> _WHAT IS NEEDED_: When you restate the entries that follow, keep every word exactly and drop the pictures.

> _Stored items_:

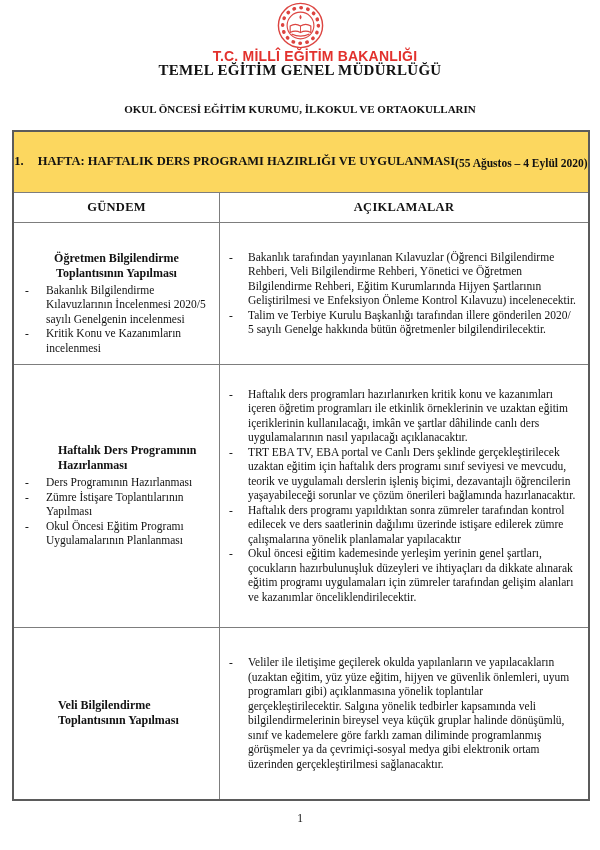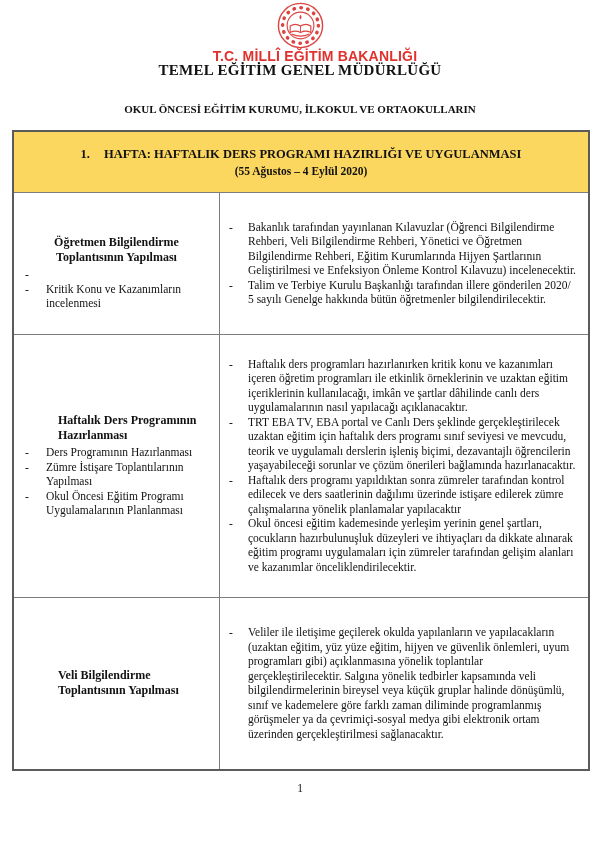--- a/index.html
+++ b/index.html
@@ -16,21 +16,21 @@
   }
   .directorate { font-size:15px; font-weight:bold; line-height:17px; letter-spacing:.3px; }
   .subtitle { margin-top:24px; font-size:11px; font-weight:bold; line-height:12.5px; }
 
   .doc-table {
     width:578px; margin:14px 0 0 12px;
     border:2px solid #5b5b5b;
   }
   .banner {
     height:61px; background:#fcd75f;
-    display:flex; flex-direction:column; justify-content:center; align-items:center;
+    display:flex; flex-direction:row; justify-content:center; align-items:center;
     border-bottom:1px solid #7d7d7d;
   }
   .banner-l1 { font-size:12.5px; font-weight:bold; }
   .banner-l1 .num { margin-right:14px; }
   .banner-l2 { font-size:11.5px; font-weight:bold; margin-top:3px; }
 
   .trow { display:flex; border-bottom:1px solid #7d7d7d; }
   .trow:last-child { border-bottom:none; }
   .c1 { width:206px; border-right:1px solid #7d7d7d; }
   .c2 { flex:1; }
@@ -87,28 +87,33 @@
 
 <div class="doc-table">
 
   <div class="banner">
     <div class="banner-l1">
       <span class="num">1.</span><span>HAFTA: HAFTALIK DERS PROGRAMI HAZIRLIĞI VE UYGULANMASI</span>
     </div>
     <div class="banner-l2">(55 Ağustos – 4 Eylül 2020)</div>
   </div>
 
+  <div class="trow thead">
+    <div class="c1">GÜNDEM</div>
+    <div class="c2">AÇIKLAMALAR</div>
+  </div>
 
   <div class="trow r1">
     <div class="c1">
       <div class="cell-inner">
         <div class="g-title centered">Öğretmen Bilgilendirme Toplantısının Yapılması</div>
         <div class="g-list">
           <div class="li">
             <span class="dash">-</span>
+            <span class="li-text">Bakanlık Bilgilendirme Kılavuzlarının İncelenmesi 2020/5 sayılı Genelgenin incelenmesi</span>
           </div>
           <div class="li">
             <span class="dash">-</span>
             <span class="li-text">Kritik Konu ve Kazanımların incelenmesi</span>
           </div>
         </div>
       </div>
     </div>
     <div class="c2">
       <div class="cell-inner">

> _YOUR SOLUTION_:
--- a/index.html
+++ b/index.html
@@ -16,21 +16,21 @@
   }
   .directorate { font-size:15px; font-weight:bold; line-height:17px; letter-spacing:.3px; }
   .subtitle { margin-top:24px; font-size:11px; font-weight:bold; line-height:12.5px; }
 
   .doc-table {
     width:578px; margin:14px 0 0 12px;
     border:2px solid #5b5b5b;
   }
   .banner {
     height:61px; background:#fcd75f;
-    display:flex; flex-direction:column; justify-content:center; align-items:center;
+    display:flex; flex-direction:row; justify-content:center; align-items:center;
     border-bottom:1px solid #7d7d7d;
   }
   .banner-l1 { font-size:12.5px; font-weight:bold; }
   .banner-l1 .num { margin-right:14px; }
   .banner-l2 { font-size:11.5px; font-weight:bold; margin-top:3px; }
 
   .trow { display:flex; border-bottom:1px solid #7d7d7d; }
   .trow:last-child { border-bottom:none; }
   .c1 { width:206px; border-right:1px solid #7d7d7d; }
   .c2 { flex:1; }
@@ -87,28 +87,33 @@
 
 <div class="doc-table">
 
   <div class="banner">
     <div class="banner-l1">
       <span class="num">1.</span><span>HAFTA: HAFTALIK DERS PROGRAMI HAZIRLIĞI VE UYGULANMASI</span>
     </div>
     <div class="banner-l2">(55 Ağustos – 4 Eylül 2020)</div>
   </div>
 
+  <div class="trow thead">
+    <div class="c1">GÜNDEM</div>
+    <div class="c2">AÇIKLAMALAR</div>
+  </div>
 
   <div class="trow r1">
     <div class="c1">
       <div class="cell-inner">
         <div class="g-title centered">Öğretmen Bilgilendirme Toplantısının Yapılması</div>
         <div class="g-list">
           <div class="li">
             <span class="dash">-</span>
+            <span class="li-text">Bakanlık Bilgilendirme Kılavuzlarının İncelenmesi 2020/5 sayılı Genelgenin incelenmesi</span>
           </div>
           <div class="li">
             <span class="dash">-</span>
             <span class="li-text">Kritik Konu ve Kazanımların incelenmesi</span>
           </div>
         </div>
       </div>
     </div>
     <div class="c2">
       <div class="cell-inner">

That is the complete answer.